Thousands of young people got to escape their inner city life and travel away from the city on environmental missions and escape the ills of drug and alcohol and became inspired by helping to save the environment. Street theatre D.Js and live music was taken to the front line. The bus would take folk out into the wilderness, people could dance and make art and add color to the protests,the theatre,speeches and communal activism gave direction to kids on a natural high. The underground party movement was taken on outreach missions. The Aboriginal tent Embassy was often visited by the Peace bus providing people power and sound system, the bus consequently pushed indigenous rights wherever it went and enacted a grassroots blending of indigenous and non indigenous social and environmental justice campaigns.
The bus was a great vehicle to bring life and prosperity to young people live in the harsh inner city minefield of depression drug abuse and suicide. It traveled went further afield to Lake Eyre from 1999-2001 with Ohms Not Bombs who took it on the first South Australian Earthdream missions.

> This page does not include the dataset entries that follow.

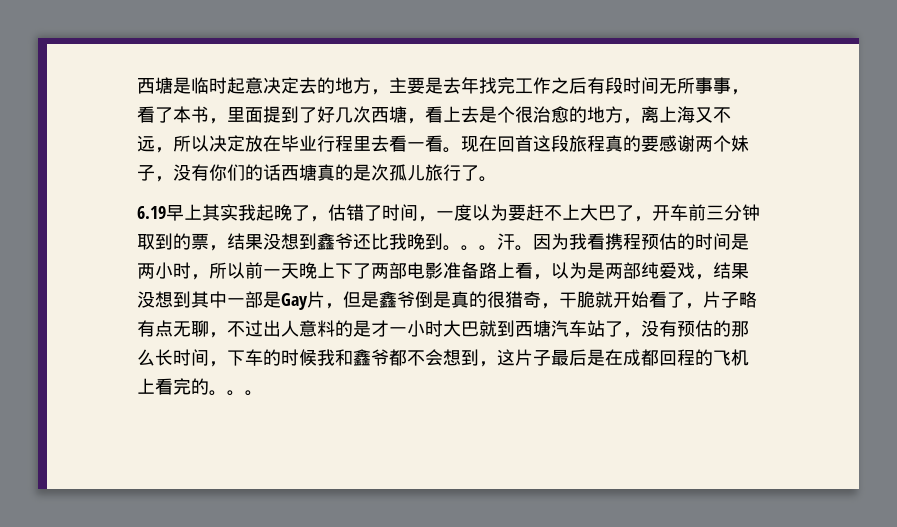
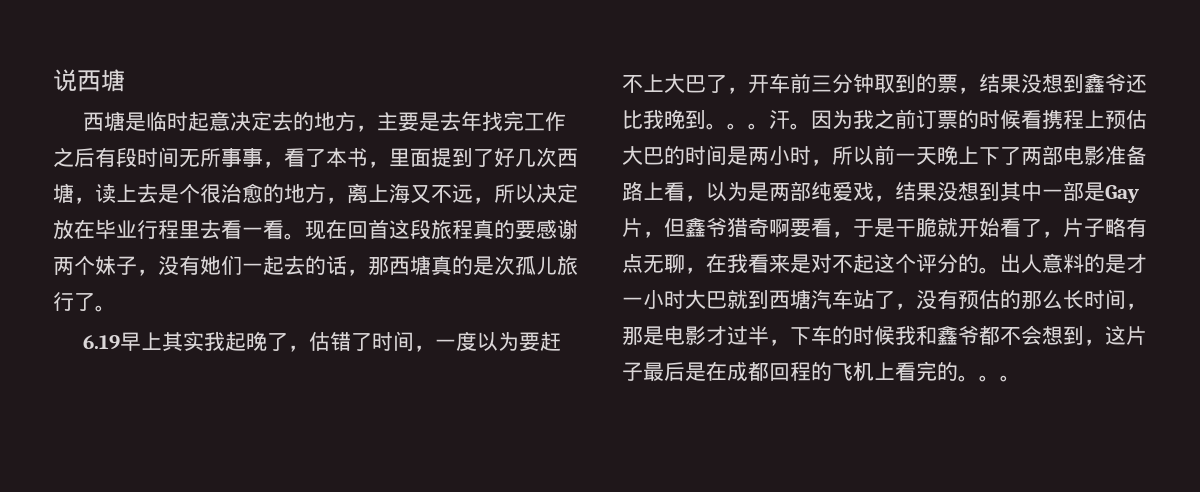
(137, 86) none -> [53,69,125,92] 说西塘 //
[425,106,443,123] 看 -> [95,184,116,203] 读
[209,164,281,181] 你们的话 -> [200,255,389,276] 她们一起去的话，那
[587,233,677,250] 看携程预估 -> [874,109,1147,129] [622,146,664,165] 之前订票的时候看携程上预估大巴
[361,291,559,309] 是鑫爷倒是真的很猎奇， -> [685,217,895,238] 鑫爷猎奇啊要看，于是
[227,320,263,337] 不过 -> [706,253,1000,274] 在我看来是对不起这个评分的。
(227, 364) none -> [622,325,790,346] 那是电影才过半，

The Return of the Peace Bus
Now the bus is back after a 6 year hiatus where it ran out of steam and was abandoned in a paddock,a nine month restoration has seen the vehicle come back to life, Tony Spanos has done the unbelievable and revived a waterlogged rust bucket back to working order.
For years the bus’s location was not known after it was used for a series of activist missions, it apparently broke down beyond repair. Tony would ask me where it was and I would ring up people and be told to forget it, it was a lost cause. On a mission on the north coast I dropped into Bellingen and met a guy in a cafe that gave me a number of a guy that could see it from his bedroom window. I gave the number to Tony and he rang the guy, found out the location and stepped into action. Next minute he had booked a flatbed truck and was on the way up north to rescue the stricken bus. I met him at a yard in Botany when he returned back with the bus and witnessed the mess as he gernied all the mud out of it, I remember seeing large spiders running away. It really did look shocking. It took him over 9 months to get it back up and running and safe for use again. It probably would have been cheaper to get a new bus but this was an exercise in valuing a resource and reviving the spirit of a bus that inspired a generation.
Thanks to the Figure 8 warehouse for dry docking the bus for so long , consequently the bus was reborn, hours of work occurred, the total re skinning of the bus, rust repair, windows all taken out, sills fixed up, wheels, engine overhaul, brakes, airbags…the list goes on.
It will now be managed by the Bondi Boardriders who plan to use it for surfing and environmental events.